After the defendant spent the night at the ACI on the order of Superior Court Associate Justice Sarah Taft-Carter, Attorney General Peter Kilmartin and the Coastal Resources Management Council announced that Thomas Koolen, of Warren, has agreed to comply with a CRMC order to remove more than 100 illegal floats he placed off his property in the Kickemuitt River in Warren. The floats are to be removed by April 10, 2012 and the parties are scheduled to appear before the Court on April 9, 2012, to update the court on the status of said removal.
Thomas Koolen, in violation of CRMC's regulations, installed a significant number of floats, initially believed to be over 40, now estimated over 100, off of his Warren property located on the Kickemuitt River. As a result of administrative proceedings, CRMC issued a decision ordering him to remove the floats but he failed to do so.
In the Fall of 2011, CRMC instituted an action against Koolen in Providence Superior Court to enforce the final agency order requiring him to remove the floats. On November 18, 2011, Judge Taft Carter granted CRMC's petition to enforce the final order and ordered the defendant to remove all structures located off of his property by December 2, 2011.
On December 1, 2011, the defendant filed for bankruptcy with the United States Bankruptcy Court for the District of Rhode Island in an attempt to stop the proceedings against him in state court. CRMC, with assistance from the Office of Attorney General, successfully argued that the pending state court action against the defendant was exempt from the automatic stay provision of the United States Bankruptcy Code. The Bankruptcy proceedings have since been dismissed by the Bankruptcy Court.
"Mr. Koolen tried to legally outmaneuver CRMC and skirt his responsibility to clean up the environmental hazard and public safety nuisance he created by the floats. Our Office intervened to prevent a misuse of the federal bankruptcy process and Mr. Koolen's attempt to continue an unlawful environmental hazard," said Attorney General Kilmartin.

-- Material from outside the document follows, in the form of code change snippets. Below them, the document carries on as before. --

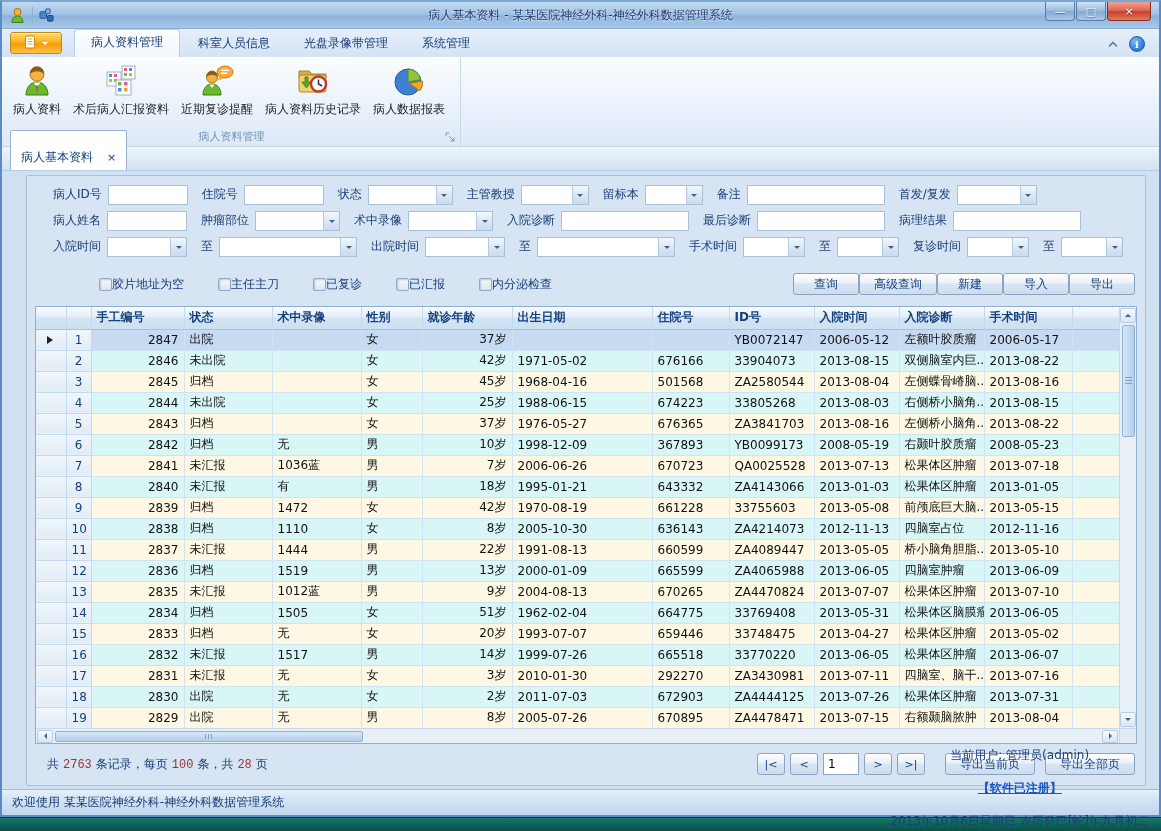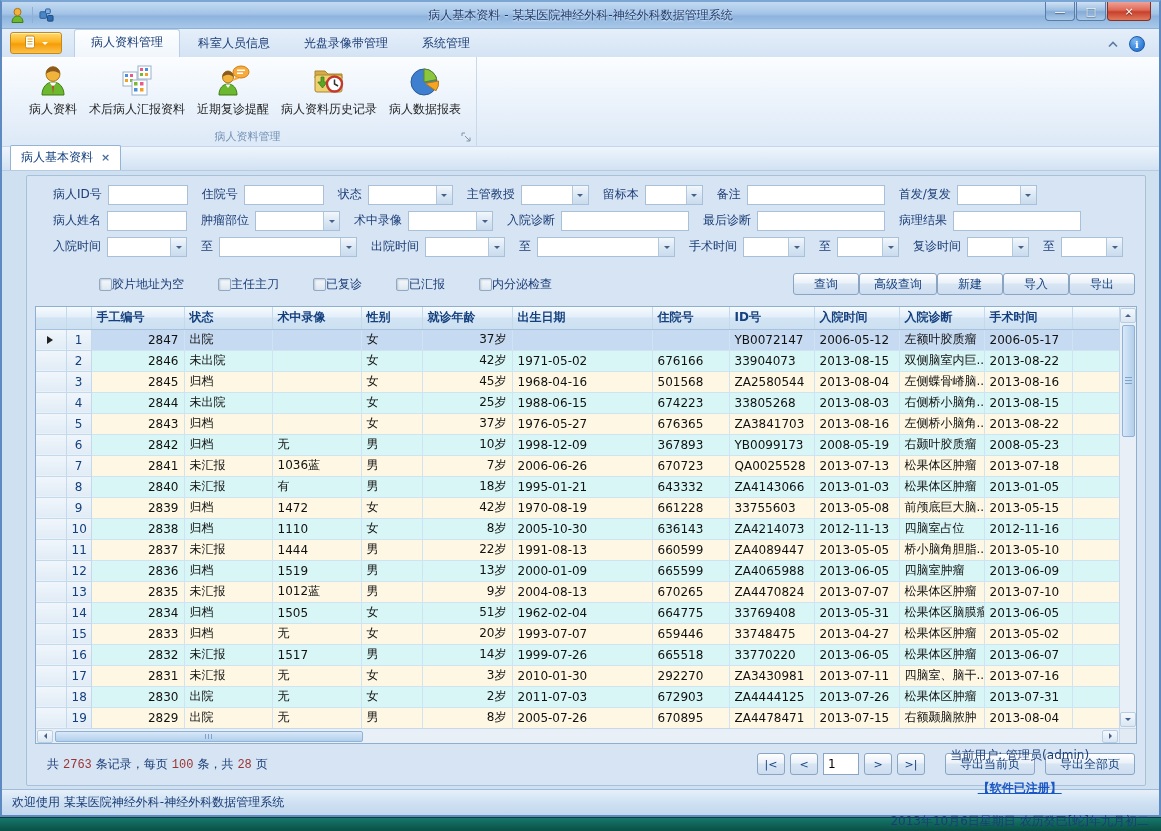--- a/index.html
+++ b/index.html
@@ -46,7 +46,7 @@
 
 
 .ribbon { height:90px; flex:0 0 90px; background:linear-gradient(#fbfdff,#eaf2fb 55%,#dde9f7);
-  border-bottom:1px solid #c5d6ea; padding-left:17px; }
+  border-bottom:1px solid #c5d6ea; padding-left:1px; }
 .ribbon-group { width:458px; height:100%; border-right:1px solid #c9d9ec; display:flex; flex-direction:column; }
 .ribbon-buttons { flex:1; display:flex; align-items:flex-start; padding:4px 2px 0 4px; }
 .rbtn { display:flex; flex-direction:column; align-items:center; gap:3px; padding:3px 6px 2px; border-radius:3px; cursor:default; }

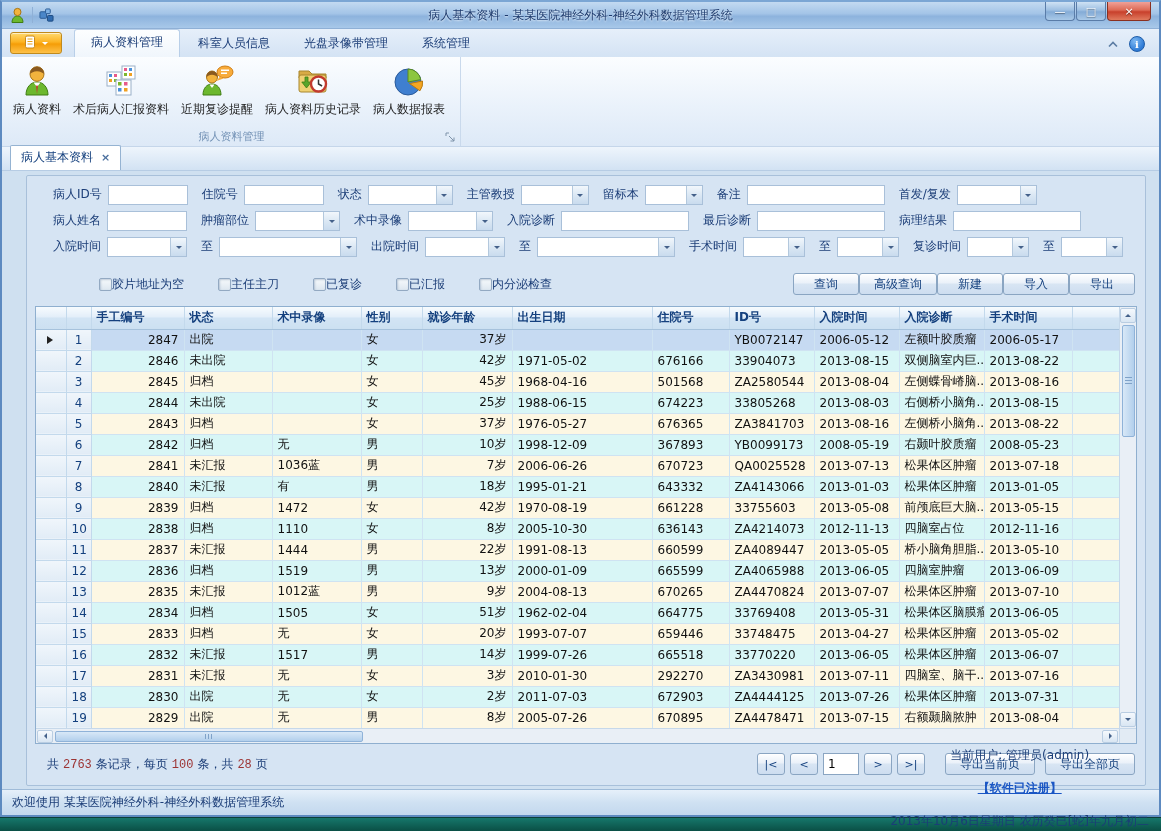--- a/index.html
+++ b/index.html
@@ -58,7 +58,7 @@
 
 
 .doctabs { height:24px; flex:0 0 24px; background:linear-gradient(#eef5fc,#d2e2f3); display:flex; align-items:flex-end; padding-left:8px; border-bottom:1px solid #b6cce4; }
-.doctab { display:inline-flex; align-items:center; gap:8px; padding:3px 10px 4px; background:#fff;
+.doctab { display:inline-flex; align-items:center; gap:14px; padding:18px 10px 4px; background:#fff;
   border:1px solid #95b3d2; border-bottom:none; border-radius:2px 2px 0 0; color:#14407e; }
 .doctab-close { color:#4a6f9e; font-weight:bold; font-size:11px; line-height:1; cursor:default; }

"This is a serious violation of the CRMC's regulations that has required the coordinated efforts of the Attorney General's office, CRMC and the Town of Warren to protect public safety" said CRMC legal counsel Brian A. Goldman.
On December 2, 2011, the Court found the defendant in willful contempt of the prior court order by failing to remove the floats off of his property and ordered a fine of $25,000.00 against the defendant. According to the order, the fine is to be paid into the registry of the Court for the purpose of funding the removal of the structures from tidal water, allowing the CRMC to petition the Court for disbursement of funds for the purpose of removing the structures from the water. The Court order stated that the fine could be recorded as a lien on the property owned by the defendant.
On Wednesday, March 28, 2012, the Court held a status conference to determine whether the defendant had removed the floats. It was determined that they had not been removed and the Court continued the matter to April 3, 2012 to give representatives from the Town of Warren time to determine the estimated cost to remove the floats.
On April 3, 2012, at the Providence Superior Court, the defendant indicated to the Court that the floats had not been removed from his property. Judge Taft-Carter also took testimony from the Warren Harbormaster, who indicated to the court that the floats have become a public safety hazard as children have been using the floats to cross portions of the Kickemuitt River, which required the Warren Police to intervene. The floats also drew the attention to the United States Coast Guard, requiring the Coast Guard to notify mariners of possible navigable hazards in Narragansett Bay. The estimated cost for removal of said floats is about $21,000.00.
On April 4, 2012, the Court ordered and Mr. Koolen agreed to remove the floats by April 10, 2012. The Court requested that the parties appear on April 9, 2012, to determine the status of the removal process.